Трактор быстро поглотила снежная воронка, словно всосала в себя.
Трошин еще постоял во дворе, позлился и поудивлялся на бесчинствующую метель, с опаской глянул на провода, пляшущие между столбами, которые казались тонкими, беззащитными, как забытые в снегу игрушки.
Постоял и со вздохом взялся за дверь. Отправив Феню, жена бригадира убежала, беспокоясь о маленьком Мите, оставленном в ее доме. А бабка с малышом оставались одни в доме, рядом с мертвым. Трошину надо быть с ними.
Старуха все так же неподвижно сидела на кухне, ребенок спал у нее на коленях и розовая пухлая ручонка лежала на узловатой руке с искореженными суставами.

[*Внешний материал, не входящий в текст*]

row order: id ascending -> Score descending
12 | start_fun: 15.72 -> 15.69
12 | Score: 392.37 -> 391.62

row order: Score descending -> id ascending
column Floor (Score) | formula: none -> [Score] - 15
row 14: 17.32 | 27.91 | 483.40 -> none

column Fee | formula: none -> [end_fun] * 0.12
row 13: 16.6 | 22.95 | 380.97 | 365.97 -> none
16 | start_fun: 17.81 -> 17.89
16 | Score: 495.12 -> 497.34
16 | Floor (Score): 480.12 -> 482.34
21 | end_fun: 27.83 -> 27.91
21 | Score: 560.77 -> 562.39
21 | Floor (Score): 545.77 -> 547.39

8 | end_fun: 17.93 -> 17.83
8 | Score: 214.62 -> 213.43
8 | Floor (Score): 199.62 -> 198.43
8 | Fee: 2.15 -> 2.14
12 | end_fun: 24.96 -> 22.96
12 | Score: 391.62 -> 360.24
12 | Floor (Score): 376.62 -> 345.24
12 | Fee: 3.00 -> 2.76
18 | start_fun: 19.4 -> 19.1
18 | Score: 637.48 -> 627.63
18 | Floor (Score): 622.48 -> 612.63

Резкий контраст этих рук бросился в глаза Трошину и поразил, как в сердце ударил. Да, господи-боже, вон он лежит, Федяев, молодой мертвый мужик, оставив детеныша на руках у старухи. Как ни обернется дело с Феней, а этим скрюченным бабкиным рукам достанется, ох, как достанется!

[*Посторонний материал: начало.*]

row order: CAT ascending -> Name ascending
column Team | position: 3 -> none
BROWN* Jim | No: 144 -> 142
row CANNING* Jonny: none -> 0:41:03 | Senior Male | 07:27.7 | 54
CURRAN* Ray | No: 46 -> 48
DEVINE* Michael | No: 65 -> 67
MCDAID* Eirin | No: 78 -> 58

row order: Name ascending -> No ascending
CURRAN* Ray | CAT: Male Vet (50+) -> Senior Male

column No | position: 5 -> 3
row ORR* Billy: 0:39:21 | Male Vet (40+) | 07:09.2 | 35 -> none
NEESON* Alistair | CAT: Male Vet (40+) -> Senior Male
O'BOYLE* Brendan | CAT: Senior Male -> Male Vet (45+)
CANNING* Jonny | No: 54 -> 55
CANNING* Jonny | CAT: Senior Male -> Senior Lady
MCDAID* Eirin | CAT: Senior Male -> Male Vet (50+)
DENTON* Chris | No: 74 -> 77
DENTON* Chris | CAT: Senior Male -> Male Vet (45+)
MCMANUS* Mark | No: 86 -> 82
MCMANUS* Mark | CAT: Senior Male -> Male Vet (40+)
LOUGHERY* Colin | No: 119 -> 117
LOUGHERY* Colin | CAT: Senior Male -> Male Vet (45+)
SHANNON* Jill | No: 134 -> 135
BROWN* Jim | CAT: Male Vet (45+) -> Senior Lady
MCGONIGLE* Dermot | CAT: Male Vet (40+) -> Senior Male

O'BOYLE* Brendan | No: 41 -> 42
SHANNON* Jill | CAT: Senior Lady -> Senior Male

Хватит горького до слез федяевская семья, расплатятся сполна дети и эта старуха за федяевскую попойку. Да ведь и не был Федяев пьянью, не был, вот что особо обидно, за что же наказал семью?! Брат, говорят, помог, родной брат Колька Федяев, паразит, удружил, доберется он до этого Кольки, ох, уж доберется.
Вот приедет сюда милицейское начальство, а он сразу к Кольке. Привлекать его надо, конечно, пусть ответит за злодейство свое. Под суд, конечно, отдадут Кольку, а уж он, Трошин, постарается, чтобы и Кольку совесть замучила, и другим чтоб неповадно было отраву всякую глотать. И где, интересно, ею Колька разжился?
Фельдшерица Таня поставила бутылку, из которой угостились Федяевы, за шторку на окно. Там ее и нашел Трошин, осторожно, пальцами за дно и горлышко взял, поднял к свету. На дне бутылки переливались капли розоватой жидкости, такой безобидной на вид. Трошин понюхал горлышко и ахнул — да ведь там антифриз! Чем-то перебит запах, слабый, но Трошин хорошо знал его, сам заправлял свои «Жигули».
Антифриз, яд! Да кто же это смог давать его людям? Ради чего? Ради денег? Вот так травить людей — ради денег?! Ну и гады же есть, ну и наглецы! «Ничего, и до них доберемся, — со злостью подумал Трошин, — а то ведь и еще могут».